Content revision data

--

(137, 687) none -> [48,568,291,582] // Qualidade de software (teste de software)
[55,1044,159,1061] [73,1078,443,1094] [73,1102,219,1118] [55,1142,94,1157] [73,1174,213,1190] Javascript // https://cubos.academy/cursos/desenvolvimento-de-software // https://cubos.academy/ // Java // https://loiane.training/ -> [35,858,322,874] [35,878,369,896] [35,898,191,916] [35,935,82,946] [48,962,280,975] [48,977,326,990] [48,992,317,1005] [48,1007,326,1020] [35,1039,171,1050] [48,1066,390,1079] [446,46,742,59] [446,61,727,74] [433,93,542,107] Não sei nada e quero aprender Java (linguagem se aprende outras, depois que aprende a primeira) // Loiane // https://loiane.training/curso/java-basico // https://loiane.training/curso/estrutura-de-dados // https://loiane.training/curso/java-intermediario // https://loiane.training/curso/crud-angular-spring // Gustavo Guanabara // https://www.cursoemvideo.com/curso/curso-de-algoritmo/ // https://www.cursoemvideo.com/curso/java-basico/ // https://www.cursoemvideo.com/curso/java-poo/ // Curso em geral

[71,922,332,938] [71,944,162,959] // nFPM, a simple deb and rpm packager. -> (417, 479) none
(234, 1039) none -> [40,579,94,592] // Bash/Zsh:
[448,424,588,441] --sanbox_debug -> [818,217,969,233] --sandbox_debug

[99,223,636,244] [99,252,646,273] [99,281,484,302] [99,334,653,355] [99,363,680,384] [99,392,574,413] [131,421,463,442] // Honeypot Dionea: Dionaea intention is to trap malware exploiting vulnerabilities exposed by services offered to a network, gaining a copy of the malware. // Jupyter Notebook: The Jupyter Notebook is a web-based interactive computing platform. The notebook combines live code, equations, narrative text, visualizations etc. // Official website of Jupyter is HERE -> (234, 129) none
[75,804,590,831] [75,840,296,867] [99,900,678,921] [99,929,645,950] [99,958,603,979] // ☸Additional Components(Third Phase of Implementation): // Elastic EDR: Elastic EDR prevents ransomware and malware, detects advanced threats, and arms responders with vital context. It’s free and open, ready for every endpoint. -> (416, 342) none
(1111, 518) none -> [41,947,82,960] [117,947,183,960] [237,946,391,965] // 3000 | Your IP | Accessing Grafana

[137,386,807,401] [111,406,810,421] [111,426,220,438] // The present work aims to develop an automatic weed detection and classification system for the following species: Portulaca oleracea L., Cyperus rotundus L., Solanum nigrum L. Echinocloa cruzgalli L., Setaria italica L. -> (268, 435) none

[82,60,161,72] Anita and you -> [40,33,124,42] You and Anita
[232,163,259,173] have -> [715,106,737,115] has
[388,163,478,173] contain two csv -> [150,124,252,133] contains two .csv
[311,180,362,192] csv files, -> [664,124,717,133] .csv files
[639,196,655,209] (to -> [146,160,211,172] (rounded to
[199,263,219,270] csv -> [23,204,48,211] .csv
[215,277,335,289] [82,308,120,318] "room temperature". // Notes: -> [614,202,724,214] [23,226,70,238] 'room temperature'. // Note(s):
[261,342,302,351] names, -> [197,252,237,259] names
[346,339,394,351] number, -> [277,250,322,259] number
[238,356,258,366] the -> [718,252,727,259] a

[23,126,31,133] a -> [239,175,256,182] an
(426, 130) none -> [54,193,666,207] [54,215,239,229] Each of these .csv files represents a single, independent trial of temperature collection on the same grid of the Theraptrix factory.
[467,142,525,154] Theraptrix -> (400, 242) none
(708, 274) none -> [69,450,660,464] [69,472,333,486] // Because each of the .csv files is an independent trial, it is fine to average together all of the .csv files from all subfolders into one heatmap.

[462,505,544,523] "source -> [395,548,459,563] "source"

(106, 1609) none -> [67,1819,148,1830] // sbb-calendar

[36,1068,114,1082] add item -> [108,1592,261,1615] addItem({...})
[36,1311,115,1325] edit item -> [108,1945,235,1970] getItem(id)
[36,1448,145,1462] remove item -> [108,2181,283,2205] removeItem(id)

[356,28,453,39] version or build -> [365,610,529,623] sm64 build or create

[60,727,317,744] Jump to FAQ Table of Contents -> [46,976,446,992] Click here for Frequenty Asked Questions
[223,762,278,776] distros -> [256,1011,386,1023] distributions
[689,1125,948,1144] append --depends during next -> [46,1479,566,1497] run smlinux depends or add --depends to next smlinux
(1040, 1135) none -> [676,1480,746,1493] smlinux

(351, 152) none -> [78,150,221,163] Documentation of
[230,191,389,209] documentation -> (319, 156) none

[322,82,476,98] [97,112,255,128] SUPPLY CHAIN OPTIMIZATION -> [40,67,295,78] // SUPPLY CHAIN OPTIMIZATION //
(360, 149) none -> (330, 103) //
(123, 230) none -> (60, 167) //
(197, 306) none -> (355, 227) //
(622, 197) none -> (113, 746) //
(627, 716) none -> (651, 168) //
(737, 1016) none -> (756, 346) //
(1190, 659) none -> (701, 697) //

--

- EXERCISE OBJECTIVE -
For this exercise, please output exactly the lines above starting at the line with "[232,163,259,173] have ->" and ending at the line with "[467,142,525,154] Theraptrix ->", ends included.

- SOLUTION -
[232,163,259,173] have -> [715,106,737,115] has
[388,163,478,173] contain two csv -> [150,124,252,133] contains two .csv
[311,180,362,192] csv files, -> [664,124,717,133] .csv files
[639,196,655,209] (to -> [146,160,211,172] (rounded to
[199,263,219,270] csv -> [23,204,48,211] .csv
[215,277,335,289] [82,308,120,318] "room temperature". // Notes: -> [614,202,724,214] [23,226,70,238] 'room temperature'. // Note(s):
[261,342,302,351] names, -> [197,252,237,259] names
[346,339,394,351] number, -> [277,250,322,259] number
[238,356,258,366] the -> [718,252,727,259] a

[23,126,31,133] a -> [239,175,256,182] an
(426, 130) none -> [54,193,666,207] [54,215,239,229] Each of these .csv files represents a single, independent trial of temperature collection on the same grid of the Theraptrix factory.
[467,142,525,154] Theraptrix -> (400, 242) none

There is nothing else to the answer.